When SIGVI R2 finds a software that is vulnerable, it creates an alert and sends notifications to the administrators of the server.

Here are some key features of "SIGVI R2":

· Vulnerability Sources
The SIGVI uses vulnerability sources to download / receive the updates of the vulnerabilities. Periodically, the application connect to the sources, using their plugin, get the vulnerabilities and store them into the SIGVI database. Those vulnerabilities are available through one of the pages from SIGVI, with search options.
The vulnerability system is based on plugins, so you can define your own sources format inheriting the main source class and write two functions to read and loop rows, but don't worry, because, by default, the application suports the NVD(National Vulnerability Database: nvd.nist.gov) format.

· Vulnerability Daily Report
After the vulnerability loading process, SIGVI will send a report of the new or updated vulnerabilities to each user using their filter.

· Product database
The products that we associate with our servers are stored into a table from the SIGVI database.
These products are automatically updated for each new loaded vulnerability (new products are inserted).
Initially, the products are downloaded from the NVD products file.

· Software installed on servers
SIGVI needs to know which software is installed on each server to determine when a software is vulnerable.
The basic way is doing it manually, so you have to enter the basic services (for example those which are accesible remotely) on each server.

· Alerts and notifications
Once the vulnerabilities has been loaded from sources, SIGVI will perform the comparison between the software list of each new vulnerability and the software that we have associated on each server, using the server filter (if any).

For each vulnerability affecting one product on one server, SIGVI creates a new alert.

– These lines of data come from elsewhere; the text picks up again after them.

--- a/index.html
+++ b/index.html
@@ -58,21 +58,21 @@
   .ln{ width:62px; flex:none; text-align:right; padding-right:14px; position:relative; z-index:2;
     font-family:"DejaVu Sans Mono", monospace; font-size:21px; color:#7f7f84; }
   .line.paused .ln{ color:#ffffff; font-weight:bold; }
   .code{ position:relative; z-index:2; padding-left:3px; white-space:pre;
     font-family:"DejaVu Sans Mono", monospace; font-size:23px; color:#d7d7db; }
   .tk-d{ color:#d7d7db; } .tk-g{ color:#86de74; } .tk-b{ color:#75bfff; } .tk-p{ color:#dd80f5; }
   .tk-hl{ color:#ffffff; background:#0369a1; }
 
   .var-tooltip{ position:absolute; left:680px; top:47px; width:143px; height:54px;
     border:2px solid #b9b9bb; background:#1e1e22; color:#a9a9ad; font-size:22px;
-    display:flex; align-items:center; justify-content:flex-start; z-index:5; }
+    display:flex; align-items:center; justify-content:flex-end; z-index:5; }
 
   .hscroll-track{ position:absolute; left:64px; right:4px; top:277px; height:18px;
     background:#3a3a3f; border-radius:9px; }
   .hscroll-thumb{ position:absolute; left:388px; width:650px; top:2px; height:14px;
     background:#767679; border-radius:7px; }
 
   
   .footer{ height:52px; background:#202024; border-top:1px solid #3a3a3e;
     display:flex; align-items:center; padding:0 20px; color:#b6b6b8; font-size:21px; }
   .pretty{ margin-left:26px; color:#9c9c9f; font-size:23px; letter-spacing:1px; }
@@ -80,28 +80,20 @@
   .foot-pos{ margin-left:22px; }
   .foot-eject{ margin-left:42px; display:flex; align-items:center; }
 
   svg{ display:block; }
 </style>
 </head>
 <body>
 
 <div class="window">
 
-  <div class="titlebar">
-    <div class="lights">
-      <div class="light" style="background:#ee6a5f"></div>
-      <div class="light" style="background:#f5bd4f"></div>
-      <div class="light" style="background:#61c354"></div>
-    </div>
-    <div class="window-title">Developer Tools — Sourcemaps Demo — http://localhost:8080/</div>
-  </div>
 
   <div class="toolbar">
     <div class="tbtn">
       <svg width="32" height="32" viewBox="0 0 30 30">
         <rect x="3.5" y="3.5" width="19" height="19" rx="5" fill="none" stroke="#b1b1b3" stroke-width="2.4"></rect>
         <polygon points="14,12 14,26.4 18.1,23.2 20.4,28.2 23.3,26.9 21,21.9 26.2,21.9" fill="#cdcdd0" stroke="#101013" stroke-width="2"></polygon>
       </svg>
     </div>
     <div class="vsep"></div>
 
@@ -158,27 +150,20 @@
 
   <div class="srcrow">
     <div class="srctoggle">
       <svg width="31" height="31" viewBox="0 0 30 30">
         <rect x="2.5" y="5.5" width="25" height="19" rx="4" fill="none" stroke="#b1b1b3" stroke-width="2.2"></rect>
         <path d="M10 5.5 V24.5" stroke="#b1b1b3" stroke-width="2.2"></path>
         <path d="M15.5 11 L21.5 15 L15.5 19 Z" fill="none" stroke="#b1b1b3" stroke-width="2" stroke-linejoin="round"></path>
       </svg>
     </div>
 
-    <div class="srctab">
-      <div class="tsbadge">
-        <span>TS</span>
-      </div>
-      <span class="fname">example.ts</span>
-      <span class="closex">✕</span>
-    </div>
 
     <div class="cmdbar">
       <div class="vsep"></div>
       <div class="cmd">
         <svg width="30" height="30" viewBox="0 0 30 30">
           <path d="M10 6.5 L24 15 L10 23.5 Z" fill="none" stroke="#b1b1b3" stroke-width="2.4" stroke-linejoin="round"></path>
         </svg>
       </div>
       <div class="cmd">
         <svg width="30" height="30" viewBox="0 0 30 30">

For each alert, SIGVI calculates a Risk Factor, based on the risk properties of the vulnerability (CVSS vector, ...) and the properties of the service (the product on this server).

· Filters
The filters are used to determine when to notify about a vulnerability and which type of vulnerabilities will be checked on each server.

· Notification methods
How notifications are sent is defined by the notifications plugins. By default there is only one: email, but you can define your own, for example to create a ticket on the incidents database of your environment.

· Vulnerability repository
All vulnerabilities loaded from SIGVI are inserted into the database, so a vulnerability repository will be accesible with search options.
Each row is linked with the definition on the source (NVD) and with the detail of this vulnerability.